Neste caminho, surgem os mitos que trazem o álcool como a principal causa da violência. De fato, os episódios mais graves, em geral, parecem acontecer quando o agressor está sob influência do álcool, mas este não pode ser considerado como elemento causal da violência. Percebe-se que, de modo geral, outras formas de violência, especialmente a moral e psicológica, acompanham o cotidiano do casal, para além dos episódios de violência física que ocorrem quando há bebida alcoólica envolvida.
Outro mito bastante presente nas explicações simplistas acerca da violência doméstica contra a mulher aponta este fenômeno como reflexo da cultura da pobreza. Não se pode esquecer que as classes média e alta possuem formas bastante próprias e exclusivas para exercer a violência de gênero, como o uso do patrimônio e a ameaça de empobrecimento. Além disso, nas classes altas, em geral, busca-se a todo custo resguardar o status social, encobrindo-se sistematicamente a violência. Nas classes baixas, pode-se dizer que as mulheres agredidas não teriam tanto a perder com a publicidade de sua situação, o que as levariam a denunciar com mais frequência.
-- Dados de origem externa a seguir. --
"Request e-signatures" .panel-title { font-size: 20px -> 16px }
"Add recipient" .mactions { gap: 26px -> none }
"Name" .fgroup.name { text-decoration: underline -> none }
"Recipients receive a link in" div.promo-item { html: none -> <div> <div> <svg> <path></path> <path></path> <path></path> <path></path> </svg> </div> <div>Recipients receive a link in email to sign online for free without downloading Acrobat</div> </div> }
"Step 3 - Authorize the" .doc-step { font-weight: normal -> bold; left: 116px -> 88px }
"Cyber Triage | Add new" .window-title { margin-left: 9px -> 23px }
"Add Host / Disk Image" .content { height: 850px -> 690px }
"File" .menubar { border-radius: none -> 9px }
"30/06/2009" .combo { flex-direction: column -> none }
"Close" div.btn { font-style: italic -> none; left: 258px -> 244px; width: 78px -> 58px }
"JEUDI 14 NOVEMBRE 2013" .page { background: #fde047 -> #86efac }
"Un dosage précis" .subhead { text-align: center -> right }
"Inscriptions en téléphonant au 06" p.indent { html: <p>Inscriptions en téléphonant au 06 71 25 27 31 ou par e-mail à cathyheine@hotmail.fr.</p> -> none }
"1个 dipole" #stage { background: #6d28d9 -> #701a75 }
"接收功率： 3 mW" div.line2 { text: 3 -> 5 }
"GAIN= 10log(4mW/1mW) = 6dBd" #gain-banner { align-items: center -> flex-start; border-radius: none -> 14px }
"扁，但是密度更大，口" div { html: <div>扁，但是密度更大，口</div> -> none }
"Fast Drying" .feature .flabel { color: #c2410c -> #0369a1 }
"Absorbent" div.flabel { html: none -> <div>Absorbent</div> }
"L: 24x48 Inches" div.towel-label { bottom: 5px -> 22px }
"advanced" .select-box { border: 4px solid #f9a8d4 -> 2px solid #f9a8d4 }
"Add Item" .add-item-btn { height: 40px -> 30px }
Todos esses mitos precisam ser escancarados e superados, uma vez que, de forma velada, acabam influenciando o modo pelo qual a sociedade e os profissionais lidam com a violência doméstica contra a mulher. Certamente diversas são as omissões decorrentes destes estereótipos, que acabam se transformando em verdadeiros obstáculos para a solução das situações de conflito.